Depuis lors, l'armée camerounaise combat les forces séparatistes des deux régions anglophones du pays : Nord-Ouest et Sud-Ouest.
La marginalisation se poursuit, plus récemment dans la manière dont le gouvernement choisit l'emplacement des projets financés par la Chine. Leur répartition a été fortement biaisée en faveur de la partie francophone du pays, laissant la région anglophone sous-représentée dans la distribution de l'aide chinoise au Cameroun.
Je suis chercheur en relations internationales et je me concentre sur les relations Chine-Afrique et sur les implications sécuritaires des engagements chinois en Afrique. Dans une récente recherche cosignée, nous avons étudié les schémas géographiques des projets financés par la Chine au Cameroun.

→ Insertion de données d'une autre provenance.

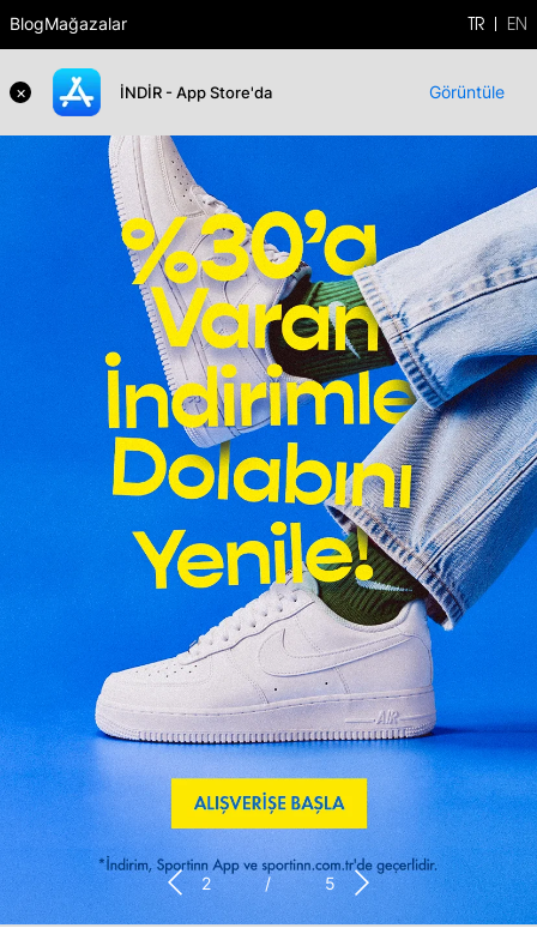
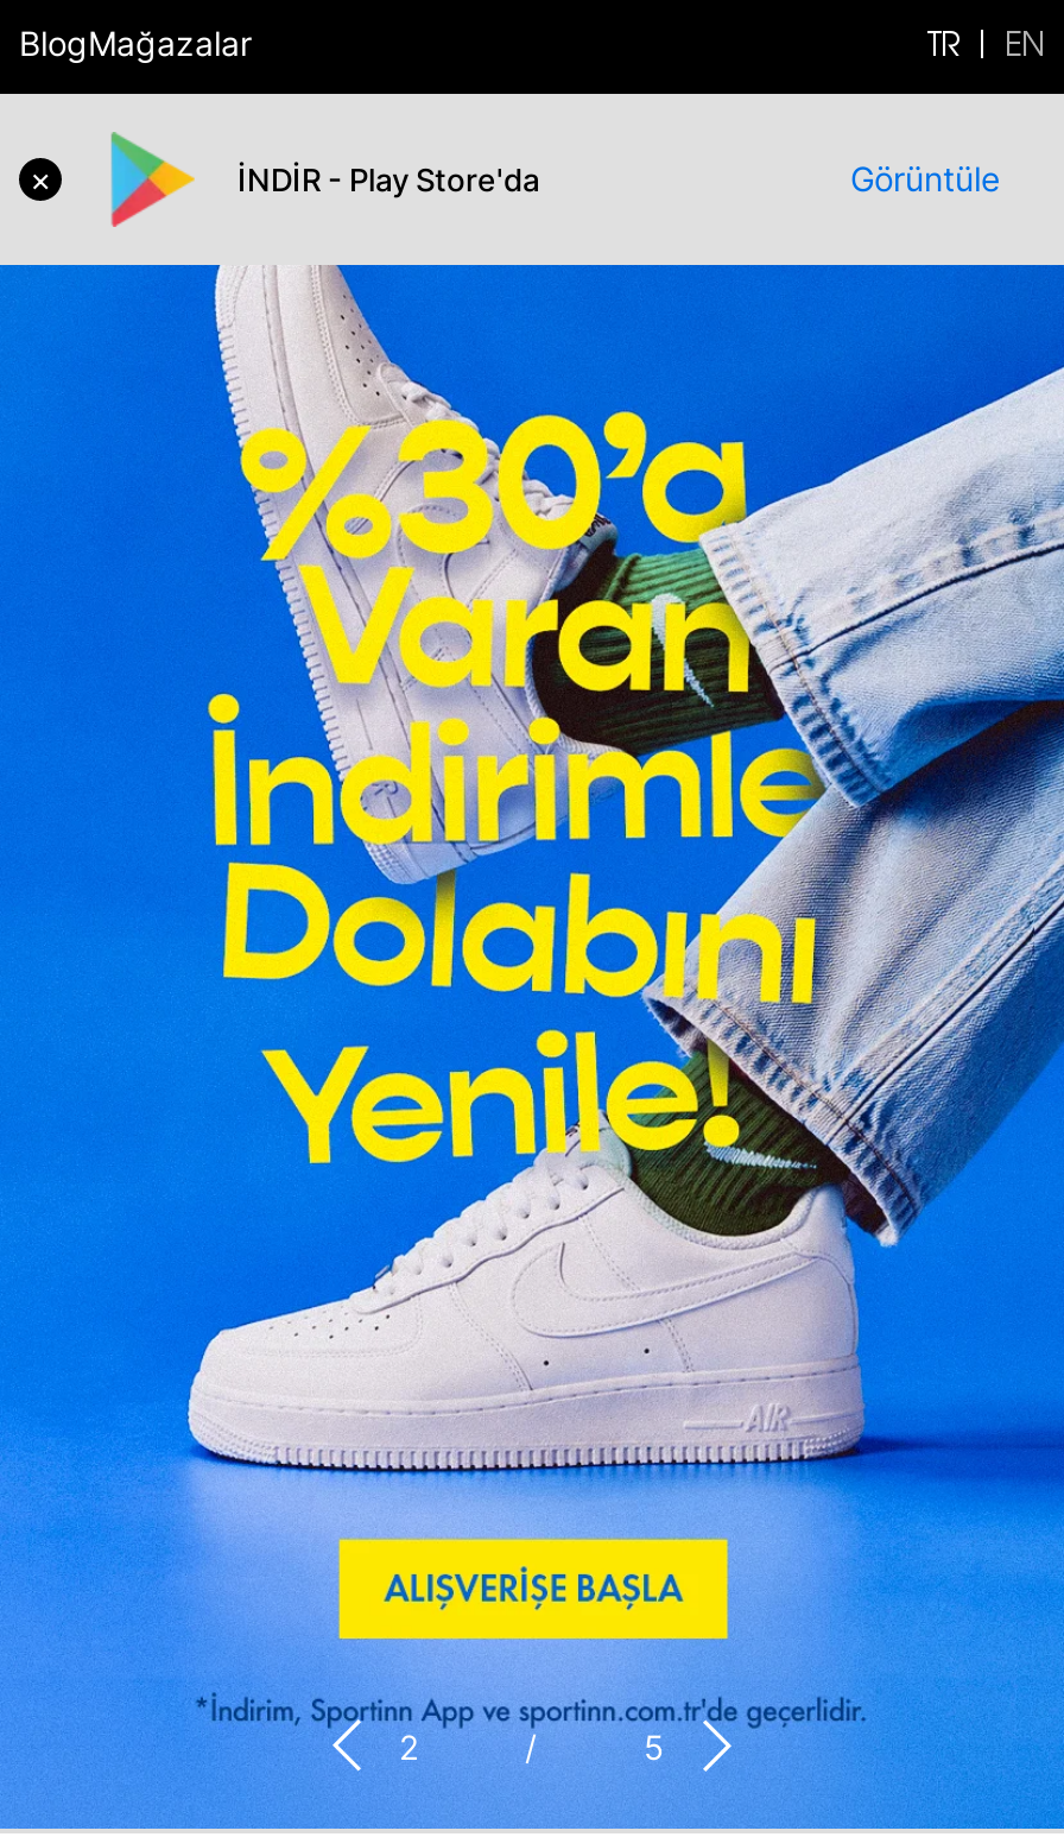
[52,67,272,117] [image] | İNDİR - App Store'da -> [104,132,539,227] [image] | İNDİR - Play Store'da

Le Cameroun dépend des financements étrangers pour ses mégaprojets de développement. La Chine est sa principale source de financement. L'aide étrangère, sous forme de subventions financières et de prêts, peut aider les pays bénéficiaires à développer des infrastructures publiques telles que des barrages, des ports, des chemins de fer et de l'électricité. Cela peut soutenir le Programme 2030 pour le développement durable, adopté par les États membres des Nations unies en 2015.
La recherche a révélé que la quasi-totalité des 51 sites de projets étaient situés dans la région francophone. Il s'agit également de la région où est né le président Paul Biya, qui est au pouvoir depuis plus de 40 ans. Seuls quatre (8 %) des projets étaient situés dans la région anglophone.
Pourtant, la région anglophone abrite au moins 20 % de la population du pays. De plus, elle a des besoins et un potentiel de développement similaires à ceux de la région francophone, comme le montre la Stratégie nationale de développement du pays.
Les Chinois se sont engagés à soutenir des projets de développement d'infrastructures pour réaliser la vision du Cameroun d'être un pays nouvellement industrialisé d'ici 2035.
Le constat d'un développement biaisé est important car le gouvernement de Yaoundé a eu tendance à réfuter les accusations de discrimination institutionnalisée dans le pays. Il a récemment qualifié les activistes anglophones de "terroristes qui ont exagéré les sentiments de frustration des anglophones".
La répartition inégale du financement chinois pour le développement a des implications pour les Objectifs de développement durable : 7, 10 et 16 qui traitent respectivement de l'accès à l'énergie, des inégalités économiques et de la paix.
Ces objectifs ont un lien direct avec les défis du Cameroun, y compris la crise anglophone.
Accès déséquilibré à l'énergie
L'objectif de développement durable n°7 est l'accès universel à une énergie durable et abordable. Cet objectif est important pour l'éclairage des maisons, des bureaux, des écoles, des hôpitaux et des rues, ainsi que pour l'alimentation des usines et des lieux de divertissement. En fin de compte, cela améliorera les conditions de vie de la population.
La Stratégie nationale de développement du Cameroun engage le gouvernement à construire et à réparer des barrages hydroélectriques dans tout le pays.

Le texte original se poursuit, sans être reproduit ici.